POLITICO
Air travel has gotten more violent.
Flight attendants want training to fight back.
Unions for flight attendants have been pursuing a self-defense training
mandate for years.
Existing law already requires airlines to train their flight crews, including on self-defense. | Bruce Bennett/Getty Images
The Covid era’s surge in air rage
incidents is aiding flight attendants’ demand for a benefit they’ve been
seeking since 9/11 — legally mandated self-defense training.
A provision in a major Senate aviation
policy bill would require airlines to train flight attendants to “subdue and
restrain” an attacker and defend themselves against weapons. The proposal comes
after an unprecedented upswing in confrontations with unruly air passengers
since 2020, which have forced flight crews to contend with everything from near-stabbings to broken teeth.
“Obviously the last
three years have given us ample reasons for why self defense is an important
part of training for flight attendants,” said Taylor Garland, a spokesperson
for the Association of Flight Attendants, a union that has pushed for the training
mandate.
“The
airlines were always loath to pay for it,” said former Rep. Peter DeFazio
(D-Ore.), who chaired the House Transportation Committee until early this year
and led its aviation panel in 2001. DeFazio is now senior strategic advisor to
lobbying firm Summit Strategies, though he has said he has no plans to register
as a lobbyist.
He
called airline opposition to paid self-defense training “irresponsible,” saying
that “giving the training — particularly given the uptick of incidents — could
be very, very useful and potentially avoid an incident at some point that could
be catastrophic.”
Airlines
for America, a trade group representing most major commercial airlines, said in
a statement that “safety and security of passengers and employees is the top
priority.” The group did not answer directly when asked if it supports or
opposes the updated flight crew training requirement as written in the Senate
bill.
The
group said its members “train their crew members and other frontline employees
in de-escalation techniques so that self-defense is used as a last resort,” and
noted that its airlines “have partnered” with the Transportation Security
Administration in support of an optional self-defense training course “for many
years.”
United
Airlines declined to comment.

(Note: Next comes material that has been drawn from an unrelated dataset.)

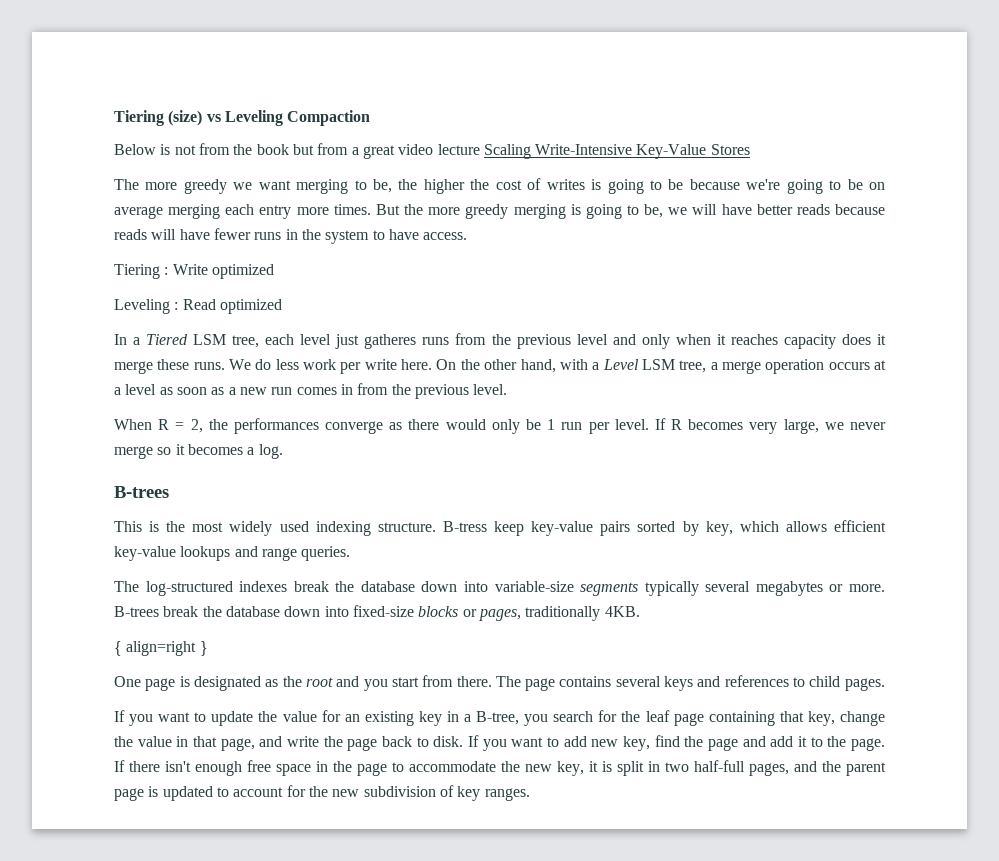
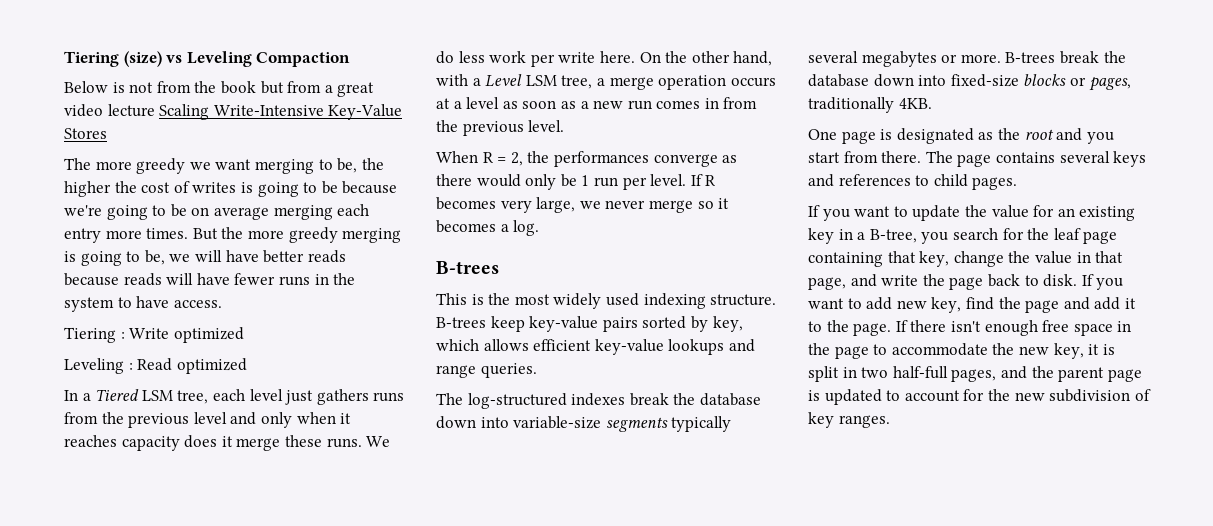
[364,334,417,349] gatheres -> [316,389,369,405] gathers
[442,521,487,532] B-tress -> [436,317,486,328] B-trees
[114,641,208,656] // { align=right } -> (932, 103) none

Delta Air Lines, American Airlines and Southwest
Airlines directed POLITICO to Airlines For America. Spirit Airlines and
Frontier Airlines did not respond to requests for comment.
Existing
law already requires airlines to train their flight crews, including on self
defense. But some flight attendants say the current requirement, as written,
allows too much room for interpretation.
For instance, the law says airlines must train flight crews in
“appropriate responses to defend oneself” and “situational training exercises
regarding various threat conditions.” The Senate bill, S. 1939, would make that language more
precise, mandating training to defend against “an edged or contact weapon” and
“methods to subdue and restrain an active attacker.”
Testifying in 2005 before the
Senate Commerce Committee, the Association of
Flight Attendants’ then-president, Patricia Friend, said cabin crews hadn’t
gotten “appropriate and effective self-defense training at even a basic level,
let alone any advanced levels” that would help them deal with weapons like
scissors or screwdrivers.
“Such
training must be mandatory for all commercial flight attendants and pilots,”
she said.
The
House’s version of the aviation bill, H.R.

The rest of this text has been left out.